For the uninitiated: crunk remains hyphy’s closest cousin, and not just because Hyphy Hitz is modeled after TVT’s successful Crunk Hits series. Hyphy is party music, with slang like “going dumb,” rocking “stunner shades,” and smoking “purple” or “grapes.” As with crunk, most hyphy artists aren’t aiming for depth in their music or their lyrics. Keak Da Sneak, who appears four times on the comp, is constantly clowning with a voice somewhere between raspy and bubbly over beats that pound on the bass. Hyphy hits tend toward novelty numbers peppered with slang like the A’z’s “Yadadamean” (you know what I mean?) and the Team’s “Hyphy Juice,” or cultural customs like Mac Dre’s “Feeling Myself,” which helped introduce a raver fave, ecstasy, to hip-hop heads.

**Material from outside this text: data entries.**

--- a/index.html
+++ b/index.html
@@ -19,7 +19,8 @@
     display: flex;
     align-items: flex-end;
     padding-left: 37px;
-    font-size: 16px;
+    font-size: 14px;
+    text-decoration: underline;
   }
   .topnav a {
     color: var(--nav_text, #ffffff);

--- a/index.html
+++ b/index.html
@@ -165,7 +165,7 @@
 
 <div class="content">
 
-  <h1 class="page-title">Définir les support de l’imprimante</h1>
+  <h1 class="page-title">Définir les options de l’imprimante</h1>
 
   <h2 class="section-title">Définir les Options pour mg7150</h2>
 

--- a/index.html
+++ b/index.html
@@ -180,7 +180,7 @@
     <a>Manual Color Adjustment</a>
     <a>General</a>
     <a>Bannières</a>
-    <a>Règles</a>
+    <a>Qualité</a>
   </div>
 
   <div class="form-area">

The trance grooves designed to be best enjoyed on that drug (“thizzing” or “zoning” in hyphy speak) have seeped into the music in the same way the slow drip of “sizzurp” (codeine cough syrup) has helped suffuse the chopped-and-screwed sound of Houston heavyweights like DJ Screw. Synths shimmer and build, and though there aren’t any of the distinct samples, drum patterns, or sonic signatures that have been so prevalent in the Dirty South, the producers on Hyphy Hitz are still the real stars: check the creepy fun of Rick Rock’s “Furious” and “Gouda.” The stark and abstract beats shriek and slice into space, where they fizzle out like the last serotonin hit.

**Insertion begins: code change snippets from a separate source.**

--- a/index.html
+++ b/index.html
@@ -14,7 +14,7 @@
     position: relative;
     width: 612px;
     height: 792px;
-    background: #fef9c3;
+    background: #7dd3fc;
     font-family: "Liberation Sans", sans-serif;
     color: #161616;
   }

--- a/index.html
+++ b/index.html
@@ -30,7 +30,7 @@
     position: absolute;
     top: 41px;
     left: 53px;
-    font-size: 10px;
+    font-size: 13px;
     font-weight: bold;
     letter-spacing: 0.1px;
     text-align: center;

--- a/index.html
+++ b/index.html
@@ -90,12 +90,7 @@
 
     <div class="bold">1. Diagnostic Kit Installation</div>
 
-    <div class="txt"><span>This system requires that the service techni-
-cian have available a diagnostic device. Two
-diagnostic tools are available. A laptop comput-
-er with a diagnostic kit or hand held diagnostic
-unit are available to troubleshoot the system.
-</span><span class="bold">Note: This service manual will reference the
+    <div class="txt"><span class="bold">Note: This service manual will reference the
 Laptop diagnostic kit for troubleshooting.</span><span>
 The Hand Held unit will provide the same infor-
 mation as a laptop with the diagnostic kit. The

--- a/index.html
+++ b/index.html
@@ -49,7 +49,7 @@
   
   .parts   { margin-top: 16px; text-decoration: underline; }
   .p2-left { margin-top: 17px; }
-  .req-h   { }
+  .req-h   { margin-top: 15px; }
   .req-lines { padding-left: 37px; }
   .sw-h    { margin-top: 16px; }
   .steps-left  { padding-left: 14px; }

But what’s most notable about these energized and entertaining tunes is how anthemic, catchy, and familiar they are. As the virus of mainstream hip-hop’s commercial values spreads through the countryside, maintaining a vital underground culture hardly even seems desirable anymore. Instead of greeting national attention with resistance — or apprehension — hyphy has embraced it without backlash. Indeed, it’s gotten more popular in its home town since the buzz started. Part of this is just about “getting paid,” a by-product of hip-hop’s unapologetic capitalist ethos. Then again, Oakland never asked to be ignored. It simply was. And as opposed to an underground rock genre like, say, grunge, where artists chose alienation as part of their identity, the kids making crunk and hyphy were for the most part never given a choice.
Behind the natural-emergence myth that comes with any new strain of commercially viable music, be it rap or rock, there’s almost always a more complex reality. Many of the artists associated with “new” hyphy, including E-40 and Too $hort, were Bay Area icons long before the style had a name. E-40, in spite of a mixed Warner Bros. debut (last year’s My Ghetto Report Card), deserves more attention than he’s received in his decade-plus career. And he’d make for a great leader of any Bay Area movement. The one glaring omission on Hyphy Hitz is E-40’s “Tell Me When To Go,” the Neptunes-like bare-bones cut that announced the genre’s arrival on the national scene. Sure, the track’s beat doesn’t sound that different from what’s already on rap radio. But as with any of hip-hop’s subgenres, its purer sound will eventually find the mass audience it’s been playing to all along.